Week 12
Summative
Presentation
Narrative sits in the middle of my project. However, I still haven't found exactly what my narrative is. For this presentation, I chose a synthetic vs. natural narrative to tell my story about the importance of place-based connection.
I felt, however, that the feedback I got from the presentation was mostly things I already knew from answering. This means I did not explain it well enough, and that the angle I chose to explain from was not optimal.
While I was disappointed in myself for this, it was ultimately a good learning opportunity.

Cornwall Swatches
Earlier in DP2, I created a swatch test and wanted to do it again, this time with the four confirmed ingredients for the Cornwall Park coaster. I limited each sample to 450g of water and a maximum of 5g of fibre. For example, the tanekahu-only test was 5g, whereas the tanekahu and eucalyptus test was 2.5g of each. I did this with every possible combination of the four ingredients to create a sample palette of the colours that can be created. This can be used by Cornwall Park to let me know which colours they want. Coasters with textures will have to be dyed with a single colour, but they also want to do some plain coasters, so this would be used for that.
It is interesting to see clear 'dominant' colours and how some colours work well together. I also used a piece of wool lace to see the colour contrast between two different types of wool. It is interesting how the colour of the wool tells a story of the place, but also how that colour is influenced by its properties.
Dried Xanthan Gum Tests
After dehydrating for 24 hours and leaving over the weekend, the tests were ready. I should have put down baking paper to get rid of the texture, but overall it was a success.
This has led me to think about making a gum-and-wool hybrid with unfelted wool, then laser-cutting it afterwards, so you have weird-textured wool that could be cut into shapes.




Mapping
This isn't quite right. I talked a few weeks ago about defining my positioning and digesting the moving ball of ideas in my head. While I am getting closer, there is still a bit more I need to lay out better.
I have decided to visualise my thoughts in four main areas. I have chosen to leave out cost viability and, more so, view it as a paradigm in which all of this operates. I have mapped key literature in orange and my own making in blue.
I need to decide whether place-based design is its own category, or whether the combination of transparency, emotional durability, and wool-driven design creates a link to place. Is it the question or the answer?
Concept Future Application
I am excited about my next steps.

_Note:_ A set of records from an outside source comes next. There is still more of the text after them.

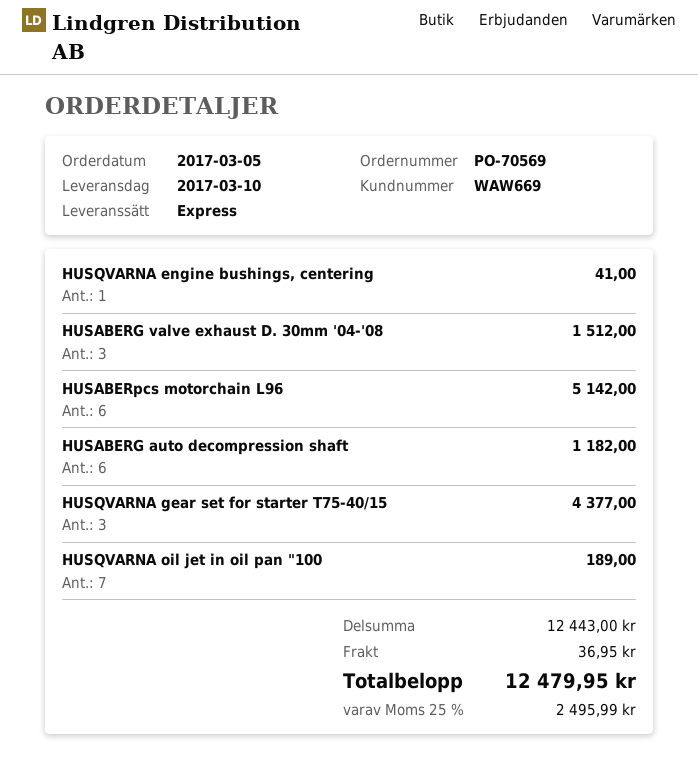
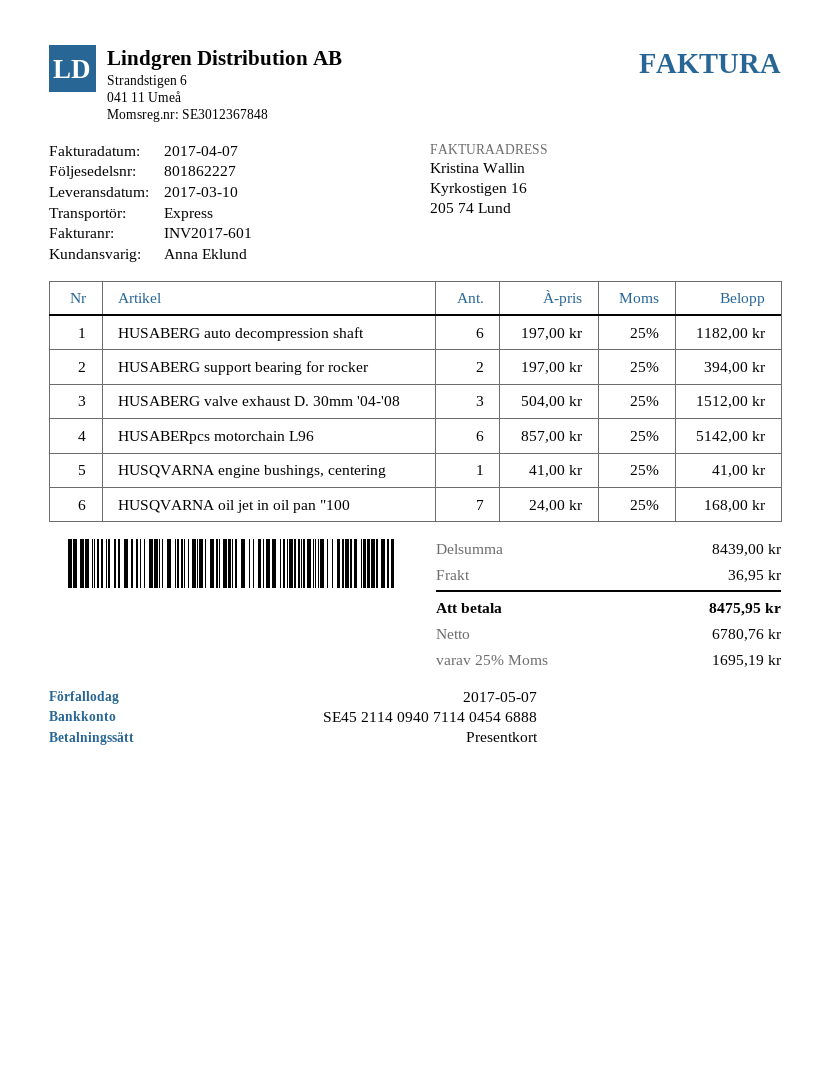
HUSQVARNA gear set for starter T75-40/15: 3 for 4377.00 -> none
HUSQVARNA oil jet in oil pan "100: 7 for 189.00 -> 7 for 168.00
HUSABERG support bearing for rocker: none -> 2 for 394.00
subtotal: 12443.00 -> 8439.00
tax: 25% = 2495.99 -> 25% = 1695.19
total: 12479.95 -> 8475.95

Currently, my thesis is exploring how I can apply this Cornwall Park case study to multiple places and examining how materials from different regions and countries influence the products that can be created. Like with the felting, using the wool's constraints to create something. I am interested in exploring different ways to connect people to these places and how various factors influence their connection to them.
My imagined direction is to look into three case studies of different places using wool and collaborate with each place to create a product. As I dive more into the business side, I wonder whether the model sees Steaddi as a collaborator with the place, almost as if I were a 'wool consultancy'. I would take underutilised wool (like at Cornwall) and work in collaboration with the place to find a fit purpose for it in the fashion or gift industry that links back to their place. Ideally, the business model would be for you to use the profits from the products to fully compensate the farmers for the wool they originally had no use for. This would create a system where place seeks out support, effectively visualising a new framework to uplift wool that leverages place and material-driven design to form connections to the product and open the supply chain to let people in and form longer connections to the product.


Reflection
As always, there are things I wish I had done differently in this project. The main one that stands out to me is diving more into the experience around the product. While I am not too fussed about this as I will continue to do it anyway to get this product into the Cornwall Park shop, I am disappointed I couldn't get it done earlier, so it was shown more throughout my DP2 work. I put too much emphasis on the making side, when I should have started with the connection and then built from there. Maybe I should have produced a series of connections to 'objects' rather than products, to showcase the experience side of it more than the product. That was the goal with the coaster, though- a product so simple, but carried by the story it tells.
Overall, though, I am happy with my output and the amount of work I got done. I am also happy with the amount that I still have to do and the questions I have, as it means there is much to accomplish in my thesis. I did a better job of critically thinking about the 'whys' behind my decisions in the making process this semester and of grounding my methods in a rational basis. In contrast, in DP1, there was a lot of 'just cause'.
I know my project direction will continue to change, but the ball in my head is getting easier to articulate. I finish off Dp2 with the research question: Can a material-driven design approach use place as a collaborator, to create products that draw people into the processes & stories behind them.